I believe that we are supposed to link these two stories in our memory in the same way that the sounds of Bruce Springsteen bring me back to New Orleans, or how the smell of vanilla could bridge the gap between life and death.
But I don’t think it’s only memory that the beautiful and the good touches inside of us. Although we are creatures who tend toward nostalgia, we are not purely so. Indeed, our Isaiah passage is not about glorifying the past, although it acknowledges it, but rather that God is doing a new thing.
So let us go back to those earlier questions about what makes something beautiful. We asked “What is your favorite band or musician?” and the deeper question, “Why is that your favorite band or musician?” And we will add a third question: What about them speaks to you, touches the soul, sets us into transcendence? With the corollary: when you experience that moment of artistic transcendence, when the beauty overwhelms you, what is it inside of you that is being touched?
Some might call it a soul, others the deepest part of our psyche, I will call it God. It is the part of us that realizes that there are more smells than the sulfurous stench of the paper mills of Macon Georgia, to life than only death. Yes death will come to us eventually but there is much to live for in between now and eventually, and we also know that there is a hope and a love that endures beyond death.
When the grey prison walls, physical or mental close in on us, when we are beset on all sides. This is the hope that sets us free.
My favorite scene in the 1994 movie The Shawshank Redemption starring Tim Robbins and Morgan Freeman explores this connection through the famous opera scene. Tim Robbins’ character, Andy Dufrense, is a falsely convicted murderer, and the movie is about his struggle for freedom and dignity in the midst of prison, a struggle that is a more intense metaphor for our own prisons.

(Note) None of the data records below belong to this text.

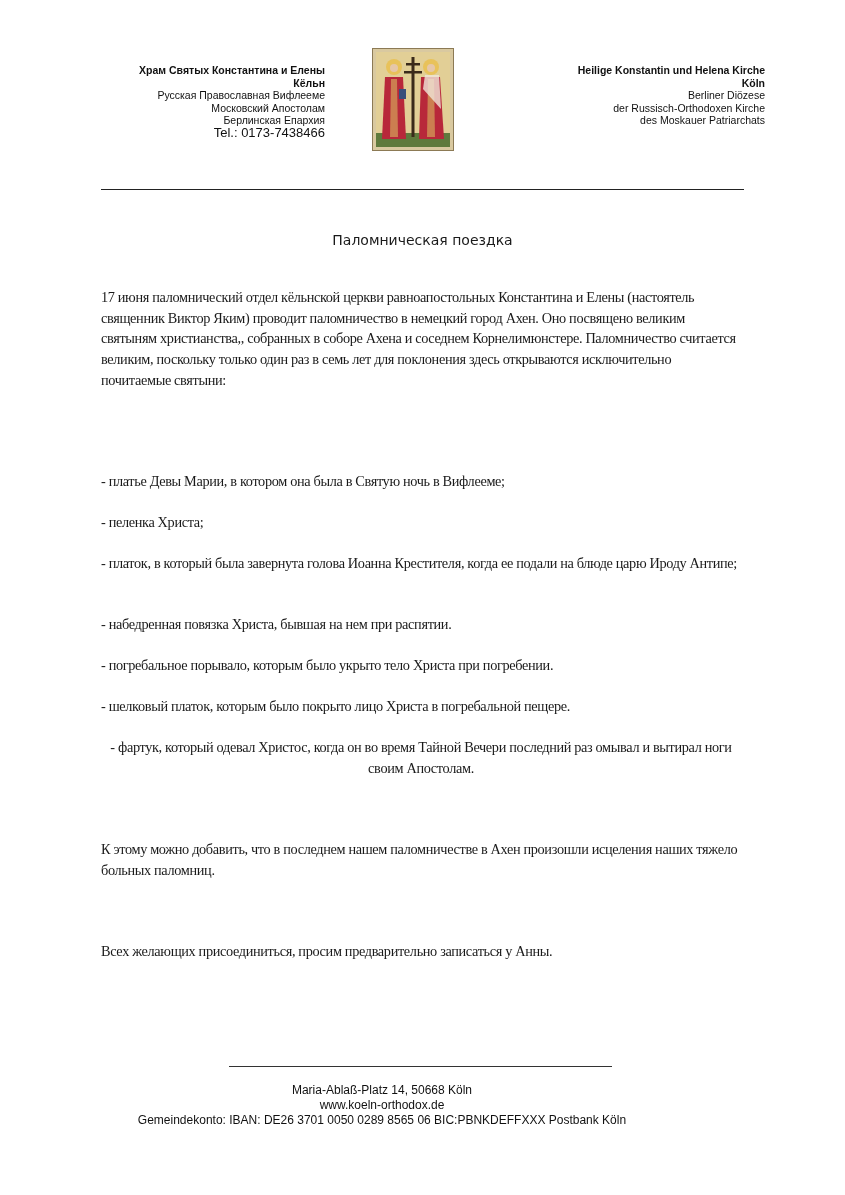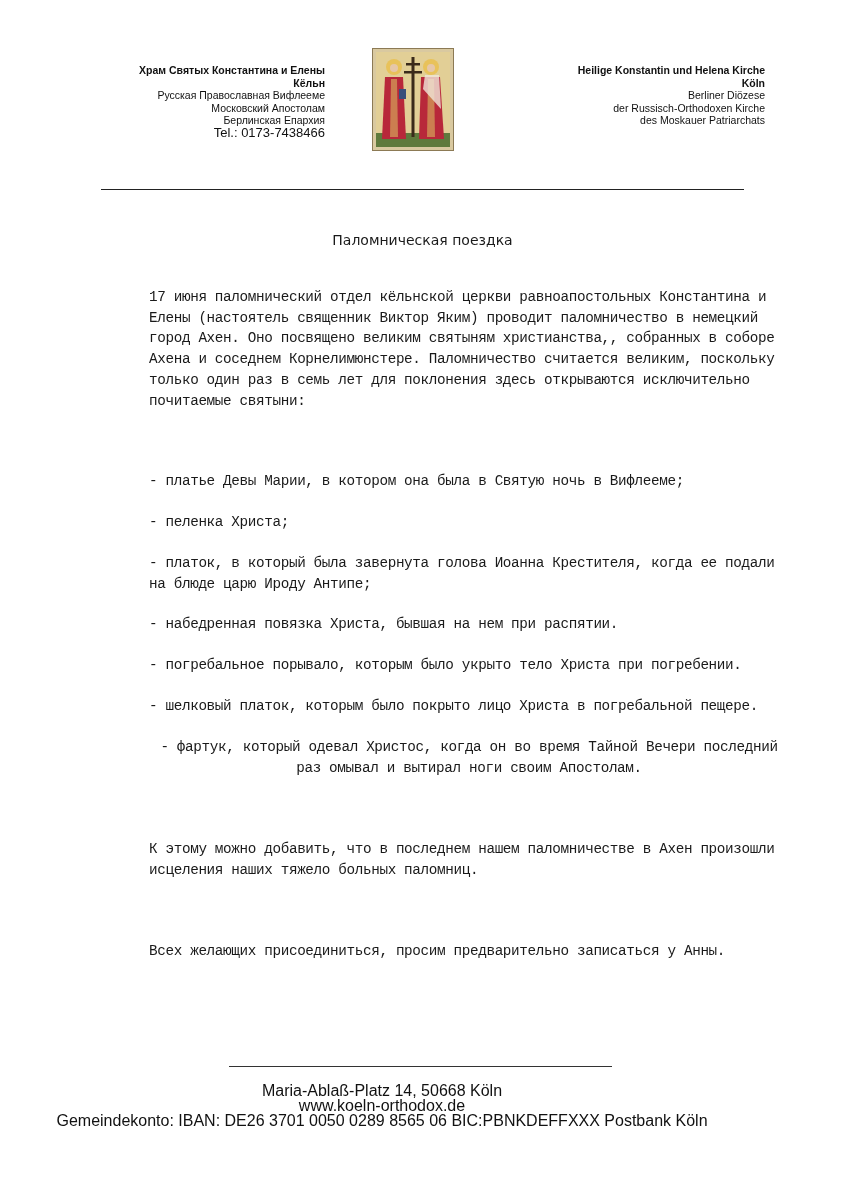--- a/index.html
+++ b/index.html
@@ -28,8 +28,8 @@
 
   .para {
     position: absolute; left: 101px; width: 640px;
-    font-family: Liberation Mono, monospace; font-size: 14.3px; line-height: 20.7px;
-    letter-spacing: -0.35px; color: #1a1a1a; margin-left: 48px;
+    font-family: Liberation Serif, serif; font-size: 14.3px; line-height: 20.7px;
+    letter-spacing: -0.35px; color: #1a1a1a;
   }
 
   .rule-bottom { position: absolute; left: 229px; top: 1066px; width: 383px; border-top: 1px solid #333; }

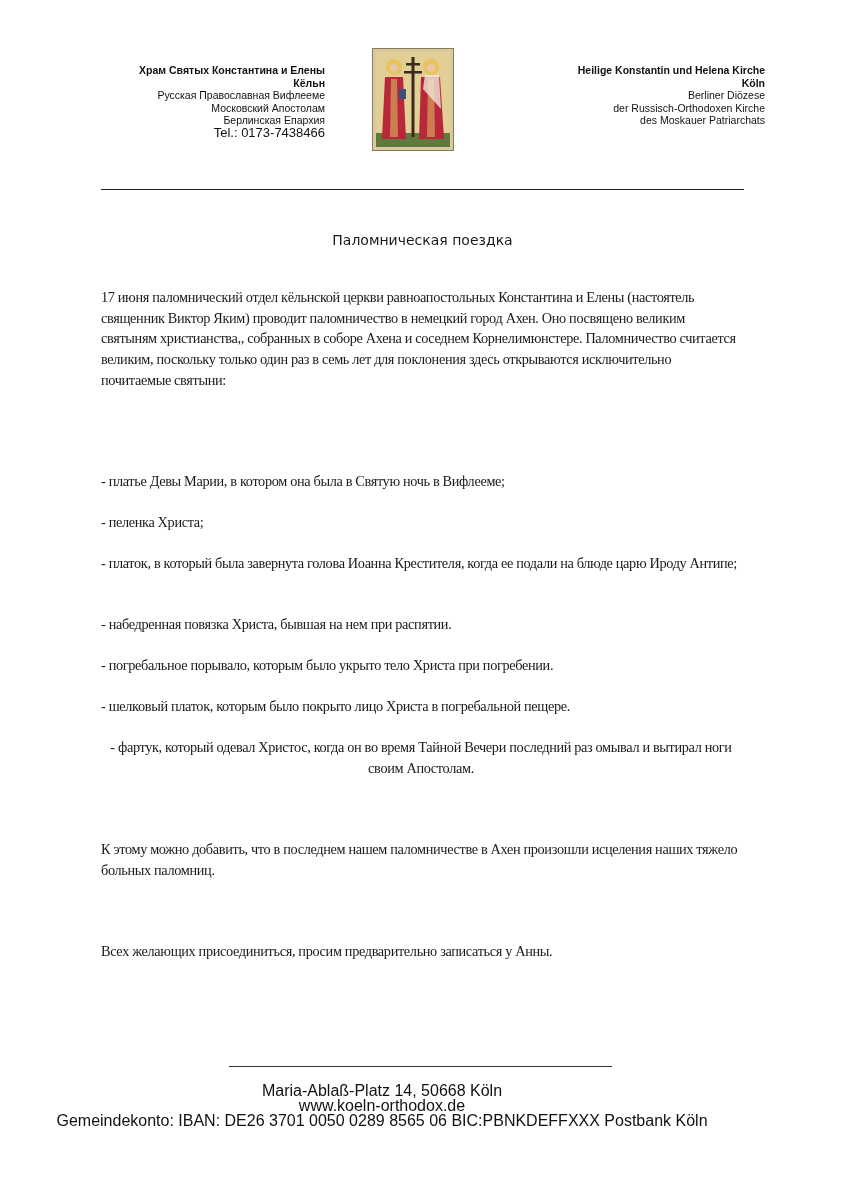--- a/index.html
+++ b/index.html
@@ -36,7 +36,7 @@
 
   .footer {
     position: absolute; left: 0; width: 764px; top: 1083px; text-align: center;
-    font-family: "Liberation Sans", sans-serif; font-size: 16px; line-height: 15px; color: #111;
+    font-family: "Liberation Sans", sans-serif; font-size: 12px; line-height: 15px; color: #111;
   }
 </style>
 </head>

Andy has found an Opera record in the warden’s office, and being left alone in there, locks the door and puts the record on the PA system throughout the prison. All throughout the walls of the prison, people stopped, and for about a minute and a half, listened, enraptured. This is what Morgan Freeman’s Character Red has to say about it:
I have no idea to this day what those two Italian ladies were singing about. Truth is, I don't want to know. Some things are best left unsaid. I'd like to think they were singing about something so beautiful, it can't be expressed in words, and makes your heart ache because of it. I tell you, those voices soared higher and farther than anybody in a gray place dares to dream. It was like some beautiful bird flapped into our drab little cage and made those walls dissolve away, and for the briefest of moments, every last man in Shawshank felt free.
When beauty touches your soul, touches the piece of God inside of you, may you be comforted, and may you find hope, and may that set you free. Amen.